Standard Antivirals Still Work

One piece of genuinely good news: the flu viruses circulating right now remain fully susceptible to available antiviral treatments. CDC surveillance testing of 266 virus samples found zero cases of reduced effectiveness for the three main antiviral medications used to treat flu. This means that if you’re prescribed an antiviral within the first 48 hours of symptoms, it should work as expected to shorten illness and reduce the risk of complications.

The one exception involves an older class of antivirals called adamantanes, which have been ineffective against circulating flu strains for years and are no longer recommended.

Where the Season Stands Now

As of the most recent surveillance data, about 17.9% of respiratory specimens tested at clinical laboratories are coming back positive for influenza. The weekly hospitalization rate has started to decrease, suggesting the peak may be passing. Still, the cumulative toll is severe: more than 25,500 laboratory-confirmed flu hospitalizations have been reported since the season began in October, with a cumulative rate of 73.3 per 100,000 people.
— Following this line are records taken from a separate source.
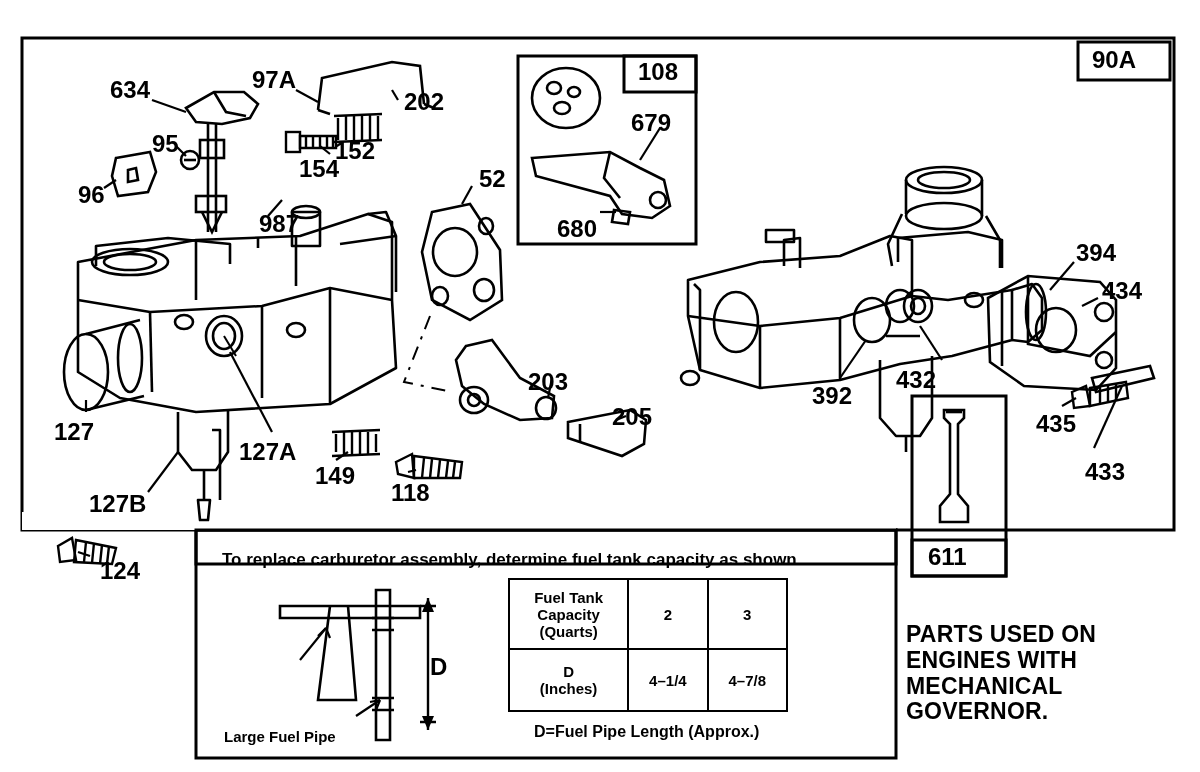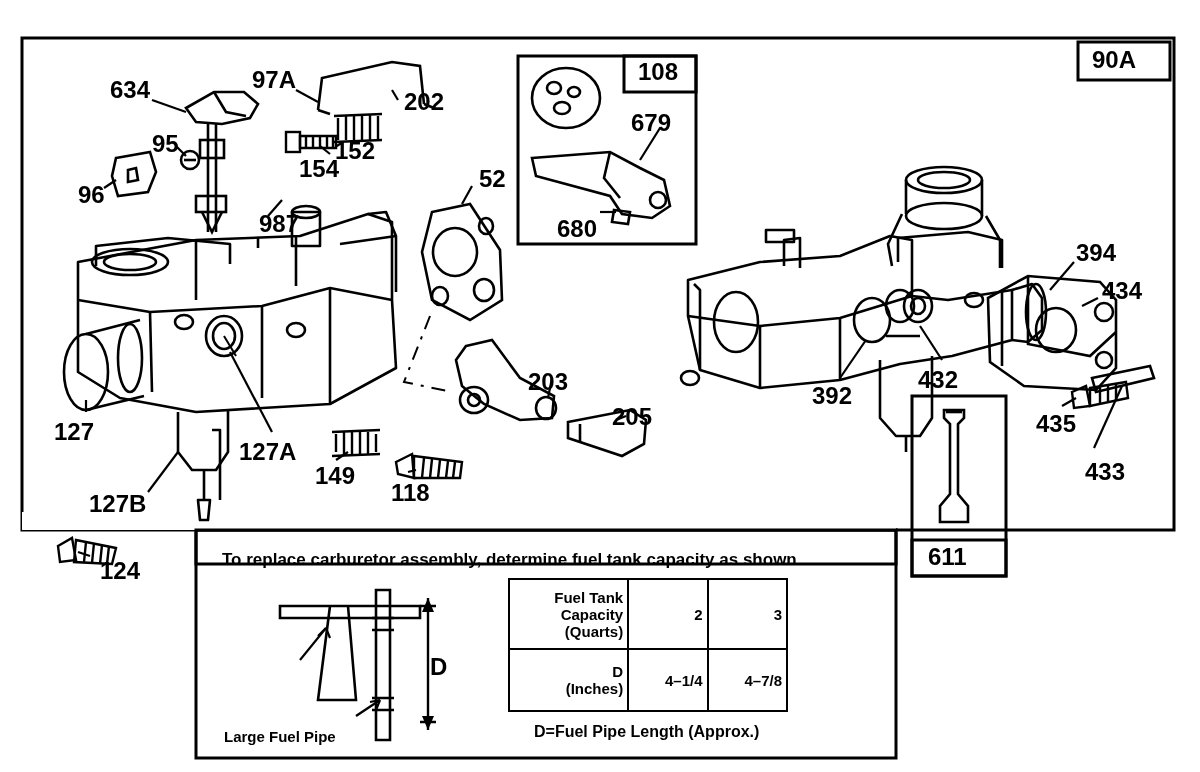--- a/index.html
+++ b/index.html
@@ -309,7 +309,7 @@
   <div class="lbl n" style="left:1076px;top:241px;">394</div>
   <div class="lbl n" style="left:1102px;top:279px;">434</div>
   <div class="lbl n" style="left:812px;top:384px;">392</div>
-  <div class="lbl n" style="left:918px;top:368px;">432</div>
+  <div class="lbl n" style="left:896px;top:368px;">432</div>
   <div class="lbl n" style="left:1036px;top:412px;text-align:right;">435</div>
   <div class="lbl n" style="left:1085px;top:460px;">433</div>
   <div class="lbl n" style="left:528px;top:370px;">203</div>

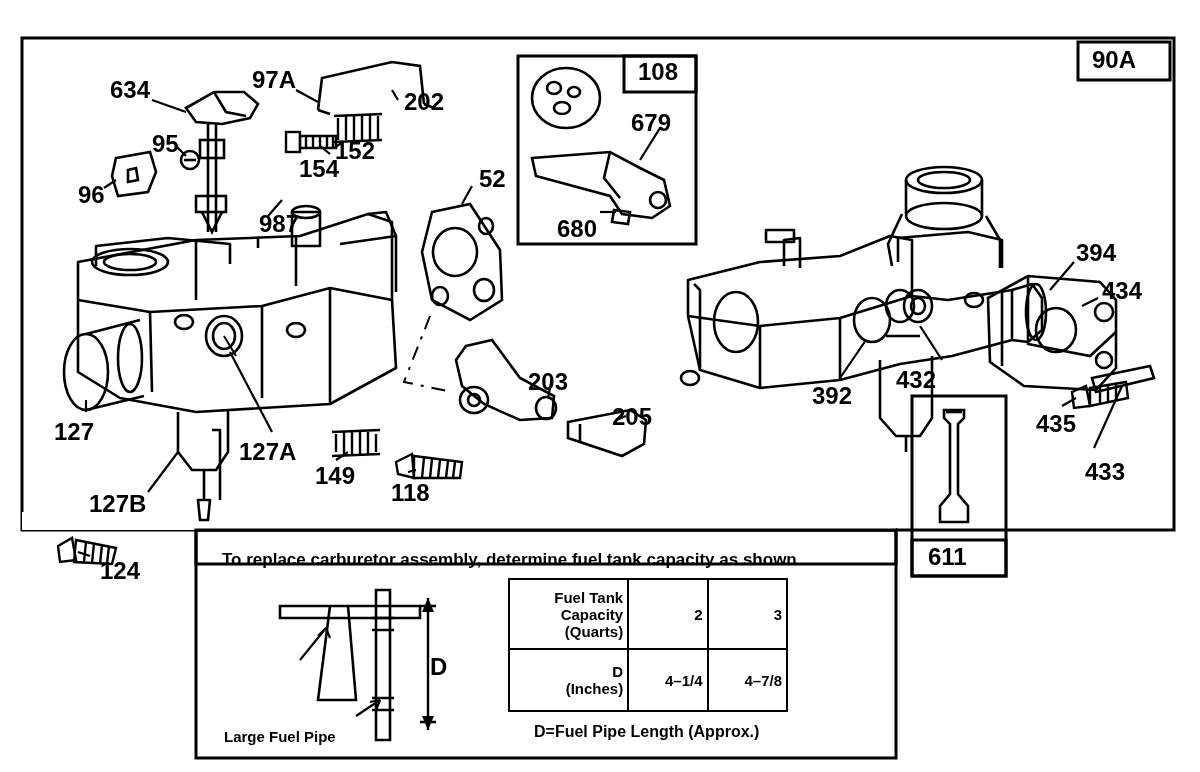--- a/index.html
+++ b/index.html
@@ -34,7 +34,7 @@
   }
   .tbl td{
     border:2px solid #000;
-    text-align:right;
+    text-align:center;
     vertical-align:middle;
     font-size:15px;
     padding:2px 4px;

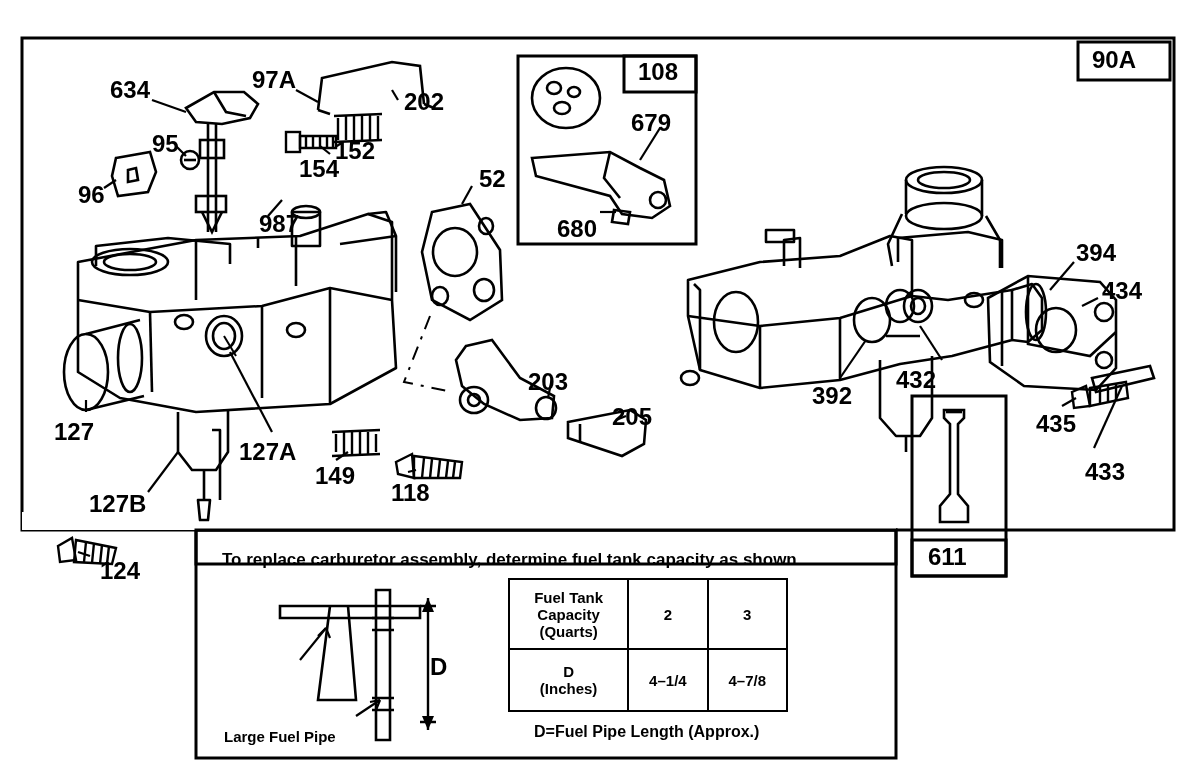--- a/index.html
+++ b/index.html
@@ -345,6 +345,10 @@
   </tbody>
     </table>
 
+  <div class="bignote" style="left:906px;top:622px;white-space:pre;">PARTS USED ON
+ENGINES WITH
+MECHANICAL
+GOVERNOR.</div>
 
 </div>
To put that in context, that cumulative rate is the third highest in 15 years of tracking. The combination of dual circulating strains, pandemic-era immunity gaps, partial vaccine mismatch, and co-circulating respiratory viruses has produced a season that stands out even among historically bad ones. The decline in weekly numbers is encouraging, but flu seasons can produce secondary waves, particularly if a strain that was less dominant early on gains ground later.